Your objective = Would you return exactly the lines from the top of the data below through the one containing "-213,7 +213,7 @@", leaving out the pictures?

Exercise data =

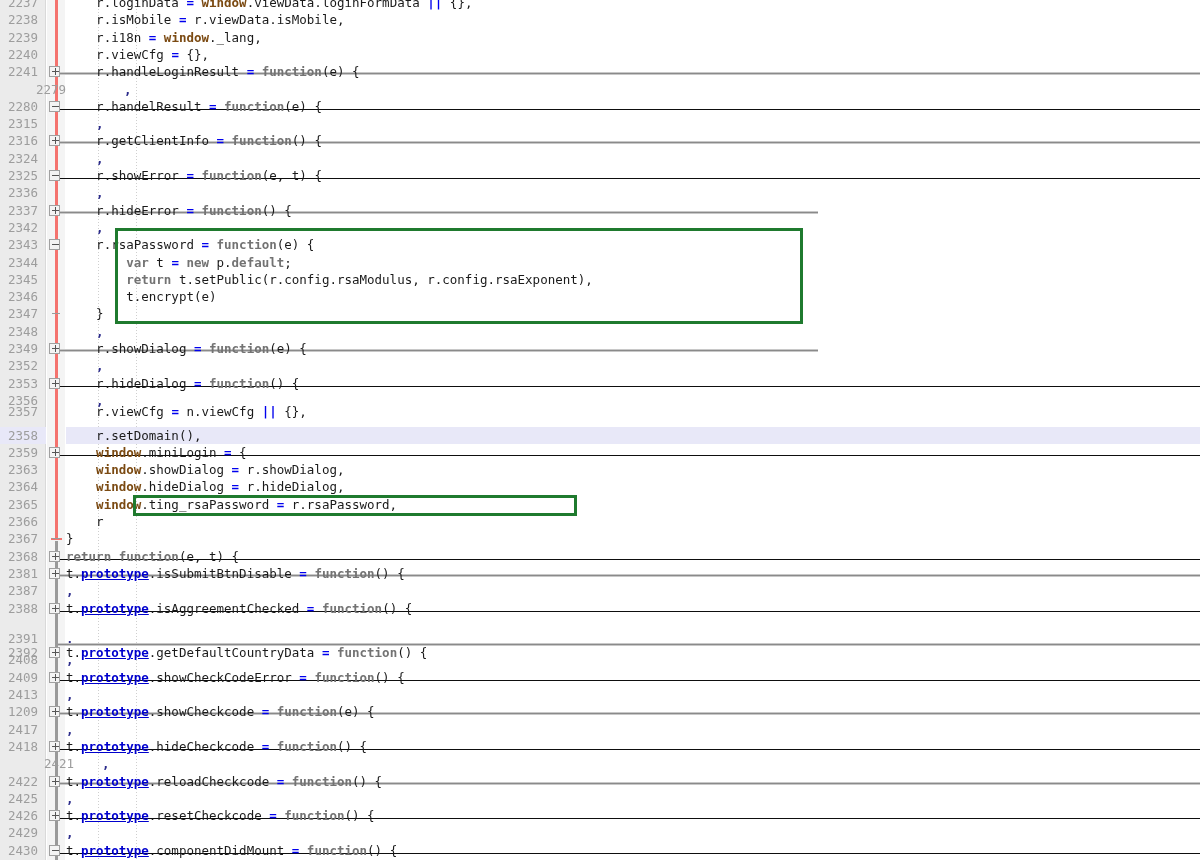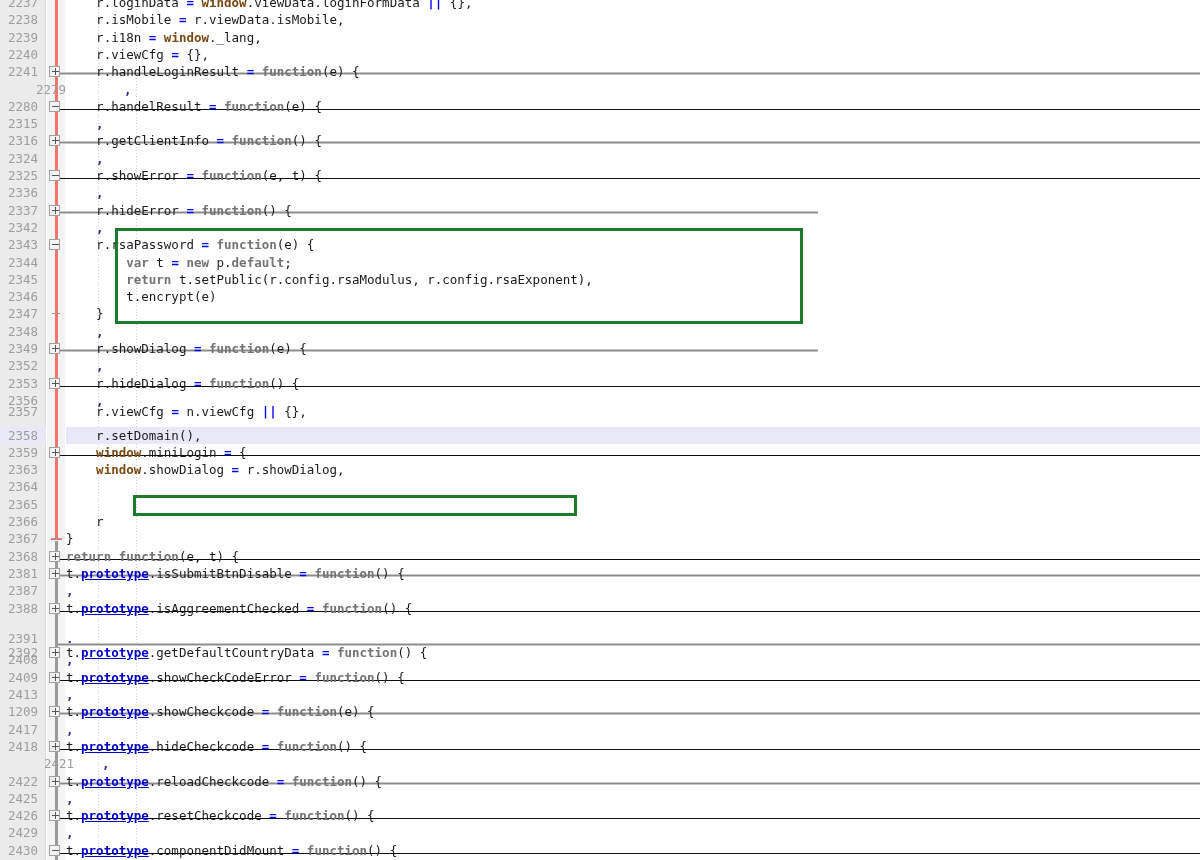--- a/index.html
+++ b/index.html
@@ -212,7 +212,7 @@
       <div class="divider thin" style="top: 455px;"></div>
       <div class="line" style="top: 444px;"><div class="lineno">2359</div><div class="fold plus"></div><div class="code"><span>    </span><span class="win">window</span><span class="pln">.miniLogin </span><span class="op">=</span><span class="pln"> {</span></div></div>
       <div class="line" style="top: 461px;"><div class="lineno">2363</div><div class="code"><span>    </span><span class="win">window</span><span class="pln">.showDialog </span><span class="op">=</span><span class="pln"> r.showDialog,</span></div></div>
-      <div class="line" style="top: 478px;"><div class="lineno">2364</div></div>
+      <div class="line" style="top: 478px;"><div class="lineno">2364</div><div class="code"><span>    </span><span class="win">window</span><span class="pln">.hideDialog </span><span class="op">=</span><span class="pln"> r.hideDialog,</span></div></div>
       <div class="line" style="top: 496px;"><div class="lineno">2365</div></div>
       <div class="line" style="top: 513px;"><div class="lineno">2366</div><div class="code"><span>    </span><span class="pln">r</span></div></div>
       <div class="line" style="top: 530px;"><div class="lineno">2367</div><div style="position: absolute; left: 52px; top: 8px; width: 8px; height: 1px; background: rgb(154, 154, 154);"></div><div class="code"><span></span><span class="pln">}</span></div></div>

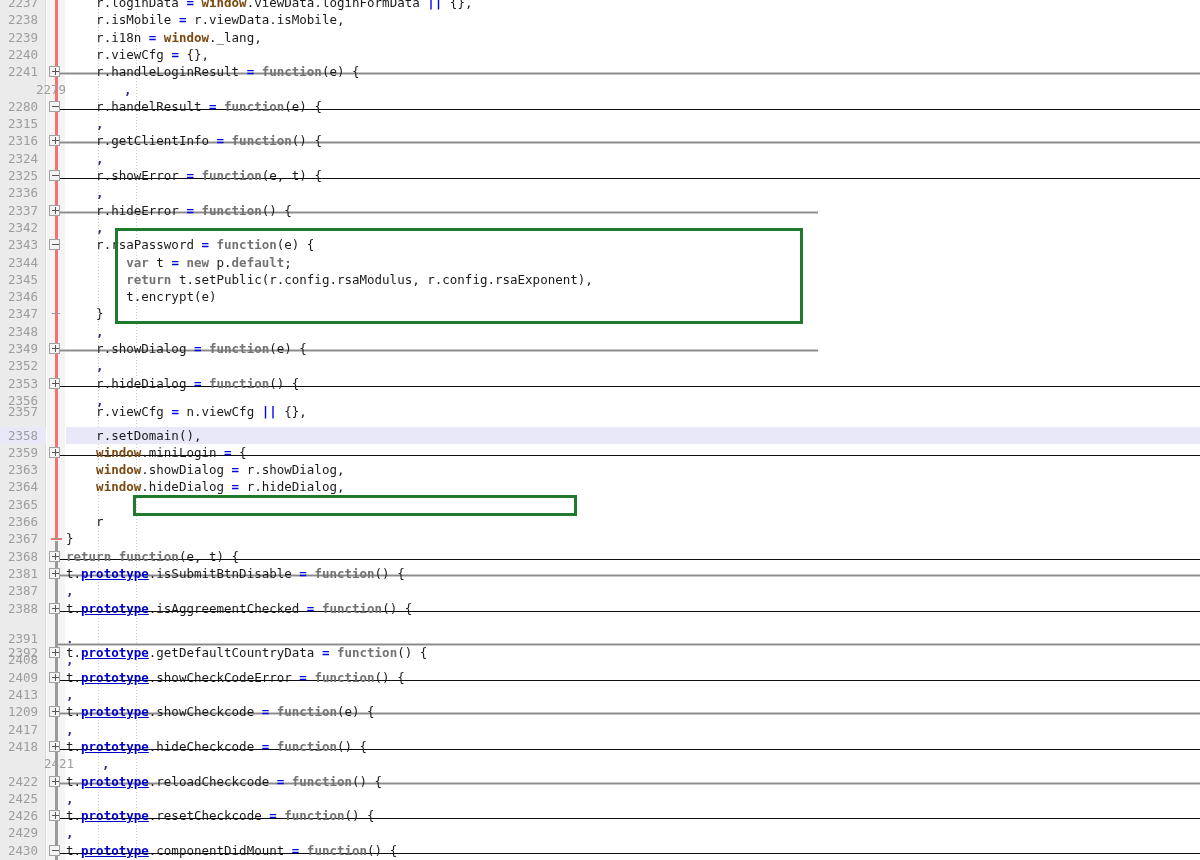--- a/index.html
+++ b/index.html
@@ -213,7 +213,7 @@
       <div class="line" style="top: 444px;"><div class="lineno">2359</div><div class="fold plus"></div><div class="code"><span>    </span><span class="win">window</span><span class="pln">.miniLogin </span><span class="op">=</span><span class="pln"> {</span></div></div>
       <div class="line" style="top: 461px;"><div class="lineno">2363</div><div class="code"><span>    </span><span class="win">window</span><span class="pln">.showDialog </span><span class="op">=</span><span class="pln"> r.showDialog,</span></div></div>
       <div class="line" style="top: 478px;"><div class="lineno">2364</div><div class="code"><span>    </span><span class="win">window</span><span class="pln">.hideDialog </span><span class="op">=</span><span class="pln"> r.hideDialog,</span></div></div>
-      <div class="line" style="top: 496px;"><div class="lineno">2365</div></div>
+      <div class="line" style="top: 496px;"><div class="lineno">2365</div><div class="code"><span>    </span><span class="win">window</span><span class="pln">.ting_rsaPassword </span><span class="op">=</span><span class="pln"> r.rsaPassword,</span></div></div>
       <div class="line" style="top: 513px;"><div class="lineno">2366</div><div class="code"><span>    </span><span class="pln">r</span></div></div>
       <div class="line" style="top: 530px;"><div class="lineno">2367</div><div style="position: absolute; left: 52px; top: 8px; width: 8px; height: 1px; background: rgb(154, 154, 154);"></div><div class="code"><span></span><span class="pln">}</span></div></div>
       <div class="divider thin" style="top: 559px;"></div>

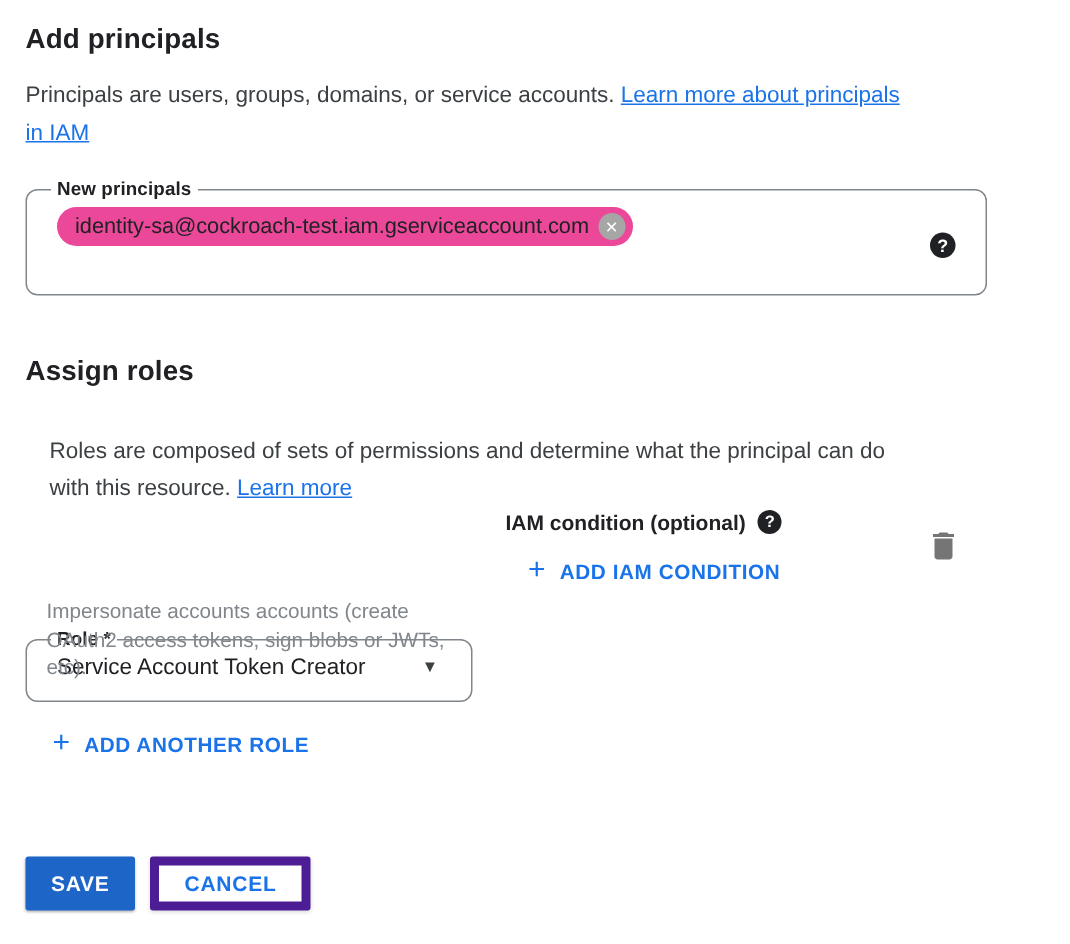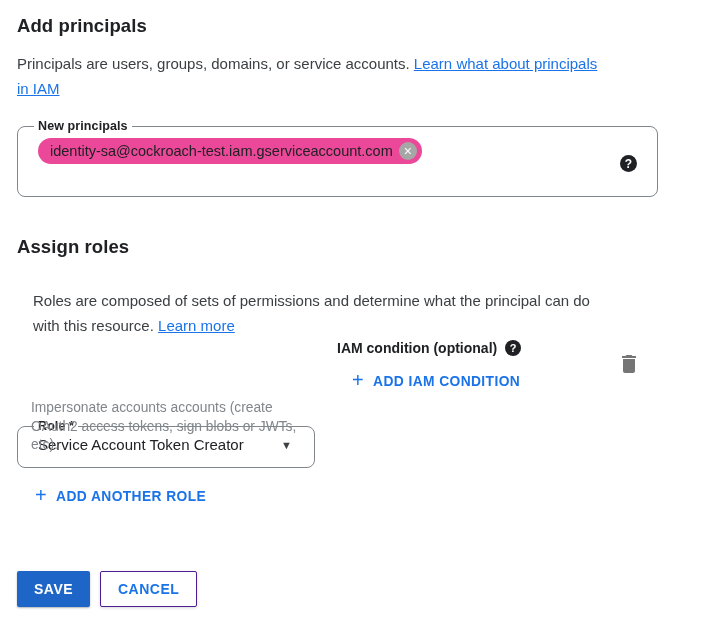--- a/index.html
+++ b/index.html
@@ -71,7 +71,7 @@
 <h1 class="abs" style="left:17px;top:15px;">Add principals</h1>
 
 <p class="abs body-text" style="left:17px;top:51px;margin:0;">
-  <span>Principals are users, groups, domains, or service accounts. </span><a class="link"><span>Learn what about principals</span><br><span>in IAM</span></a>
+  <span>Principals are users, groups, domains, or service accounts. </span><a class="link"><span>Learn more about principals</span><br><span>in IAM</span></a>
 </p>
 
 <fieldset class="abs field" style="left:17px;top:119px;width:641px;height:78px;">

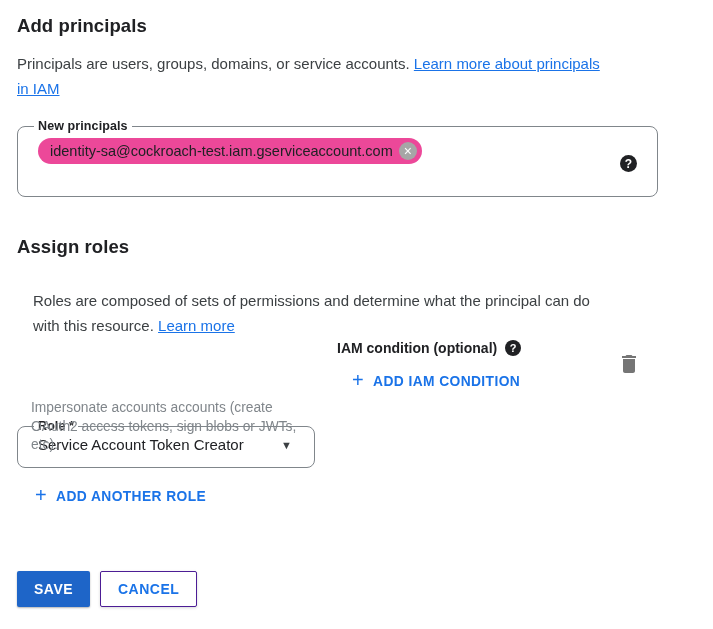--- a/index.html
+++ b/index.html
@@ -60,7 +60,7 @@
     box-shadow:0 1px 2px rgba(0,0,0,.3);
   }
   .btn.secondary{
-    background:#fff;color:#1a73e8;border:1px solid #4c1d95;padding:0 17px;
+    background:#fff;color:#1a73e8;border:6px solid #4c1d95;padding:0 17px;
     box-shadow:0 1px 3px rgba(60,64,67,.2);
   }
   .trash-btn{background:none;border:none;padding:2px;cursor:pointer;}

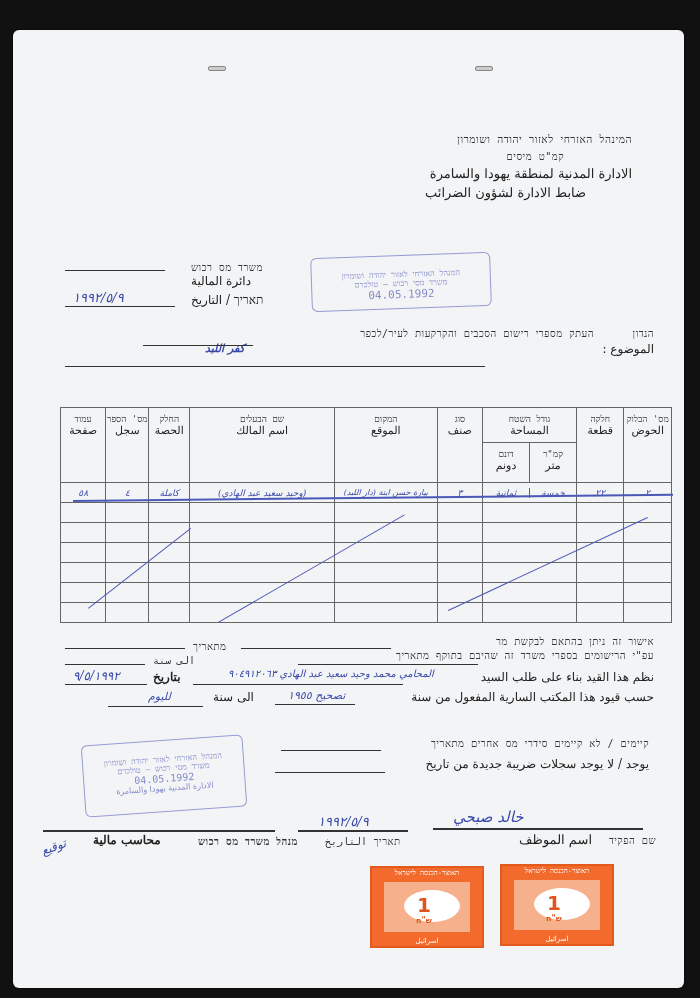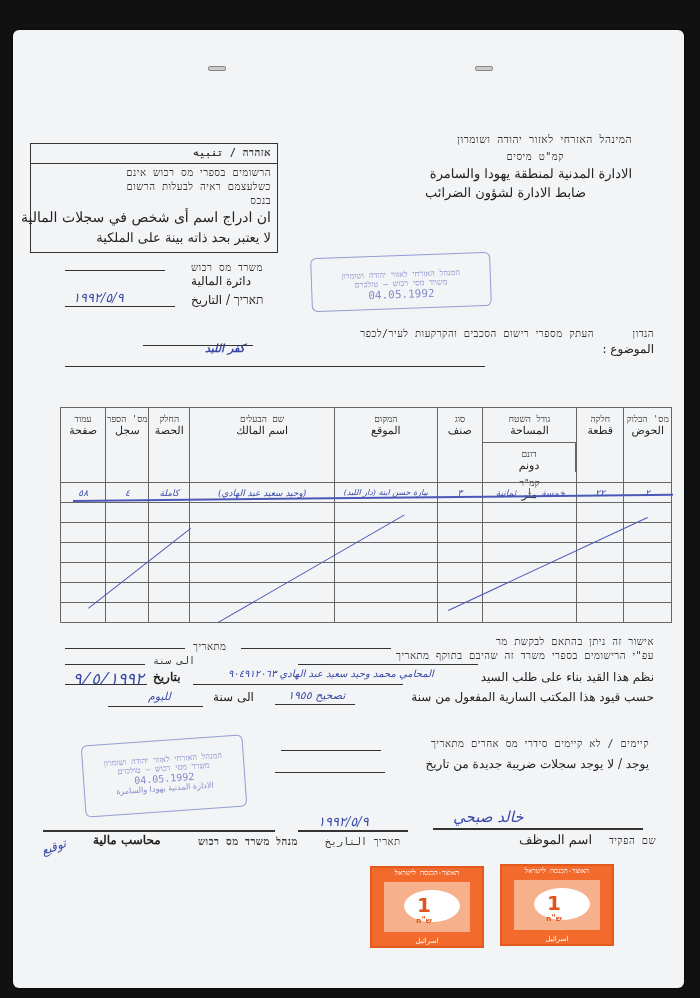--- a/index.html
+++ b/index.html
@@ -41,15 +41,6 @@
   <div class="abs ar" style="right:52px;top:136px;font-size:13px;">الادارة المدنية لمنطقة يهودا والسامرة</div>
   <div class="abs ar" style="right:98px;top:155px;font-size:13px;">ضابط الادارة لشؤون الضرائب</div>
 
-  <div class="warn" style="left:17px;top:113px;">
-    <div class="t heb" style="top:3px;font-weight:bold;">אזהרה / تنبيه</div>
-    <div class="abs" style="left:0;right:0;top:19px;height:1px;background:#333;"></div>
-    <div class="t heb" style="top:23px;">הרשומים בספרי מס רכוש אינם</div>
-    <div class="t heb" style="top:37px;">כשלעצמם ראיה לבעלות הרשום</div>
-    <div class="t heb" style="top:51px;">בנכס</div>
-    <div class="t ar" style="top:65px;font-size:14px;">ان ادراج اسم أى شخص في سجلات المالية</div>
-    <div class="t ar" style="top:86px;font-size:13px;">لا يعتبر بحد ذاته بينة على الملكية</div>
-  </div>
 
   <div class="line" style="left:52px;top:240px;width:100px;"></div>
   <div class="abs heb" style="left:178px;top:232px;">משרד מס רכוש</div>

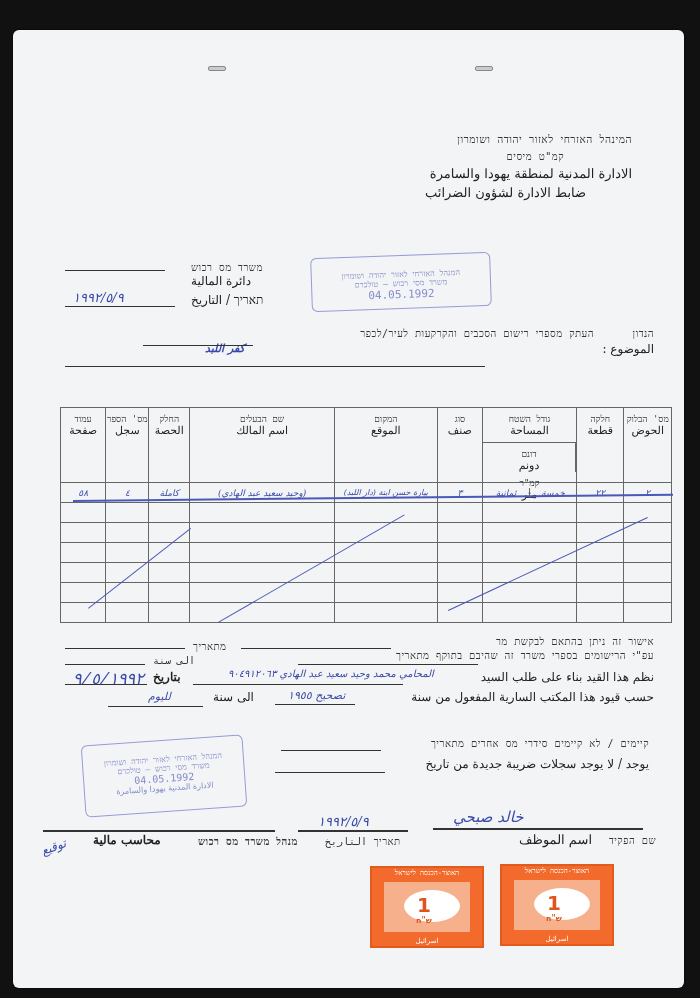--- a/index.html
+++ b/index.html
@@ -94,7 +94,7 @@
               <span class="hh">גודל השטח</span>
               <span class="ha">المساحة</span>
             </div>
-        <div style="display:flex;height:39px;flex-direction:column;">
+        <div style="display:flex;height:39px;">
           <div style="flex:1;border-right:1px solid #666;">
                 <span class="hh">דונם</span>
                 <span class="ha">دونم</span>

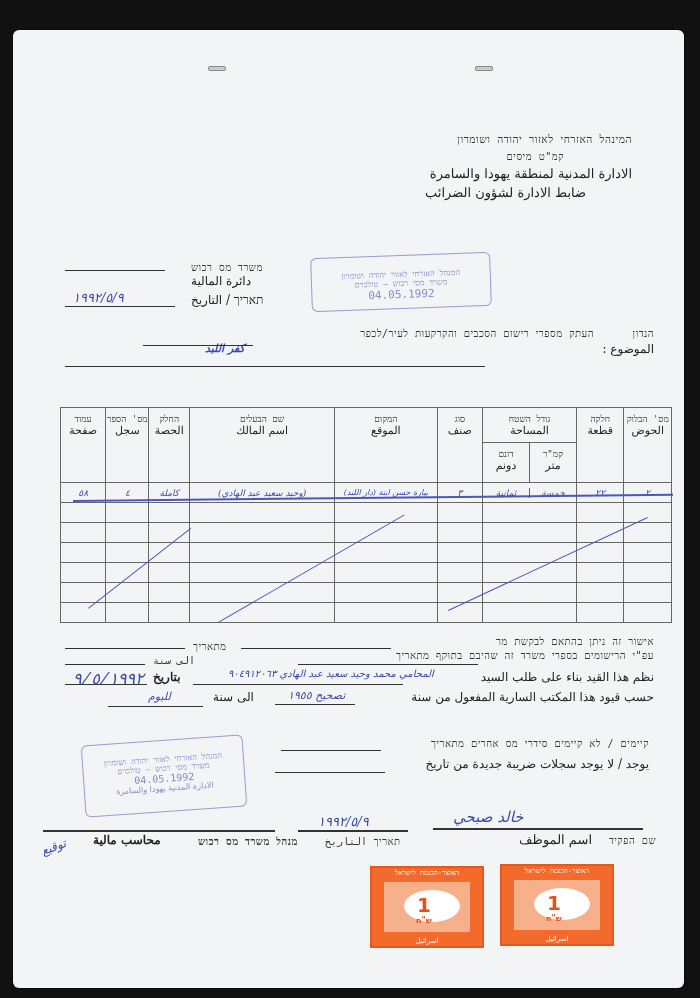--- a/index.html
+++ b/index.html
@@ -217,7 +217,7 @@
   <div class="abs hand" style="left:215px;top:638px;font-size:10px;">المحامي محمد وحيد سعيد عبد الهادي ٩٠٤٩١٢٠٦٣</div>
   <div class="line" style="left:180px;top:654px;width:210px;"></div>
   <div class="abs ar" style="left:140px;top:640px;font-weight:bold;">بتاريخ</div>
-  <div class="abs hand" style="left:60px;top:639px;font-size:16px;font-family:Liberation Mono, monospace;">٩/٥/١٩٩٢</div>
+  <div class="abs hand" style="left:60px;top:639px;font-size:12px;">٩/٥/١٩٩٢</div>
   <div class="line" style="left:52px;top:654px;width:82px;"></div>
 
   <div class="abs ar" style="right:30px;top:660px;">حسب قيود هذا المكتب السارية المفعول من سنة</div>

Answer to the problem =
--- a/index.html
+++ b/index.html
@@ -212,7 +212,7 @@
       <div class="divider thin" style="top: 455px;"></div>
       <div class="line" style="top: 444px;"><div class="lineno">2359</div><div class="fold plus"></div><div class="code"><span>    </span><span class="win">window</span><span class="pln">.miniLogin </span><span class="op">=</span><span class="pln"> {</span></div></div>
       <div class="line" style="top: 461px;"><div class="lineno">2363</div><div class="code"><span>    </span><span class="win">window</span><span class="pln">.showDialog </span><span class="op">=</span><span class="pln"> r.showDialog,</span></div></div>
-      <div class="line" style="top: 478px;"><div class="lineno">2364</div></div>
+      <div class="line" style="top: 478px;"><div class="lineno">2364</div><div class="code"><span>    </span><span class="win">window</span><span class="pln">.hideDialog </span><span class="op">=</span><span class="pln"> r.hideDialog,</span></div></div>
       <div class="line" style="top: 496px;"><div class="lineno">2365</div></div>
       <div class="line" style="top: 513px;"><div class="lineno">2366</div><div class="code"><span>    </span><span class="pln">r</span></div></div>
       <div class="line" style="top: 530px;"><div class="lineno">2367</div><div style="position: absolute; left: 52px; top: 8px; width: 8px; height: 1px; background: rgb(154, 154, 154);"></div><div class="code"><span></span><span class="pln">}</span></div></div>

--- a/index.html
+++ b/index.html
@@ -213,7 +213,7 @@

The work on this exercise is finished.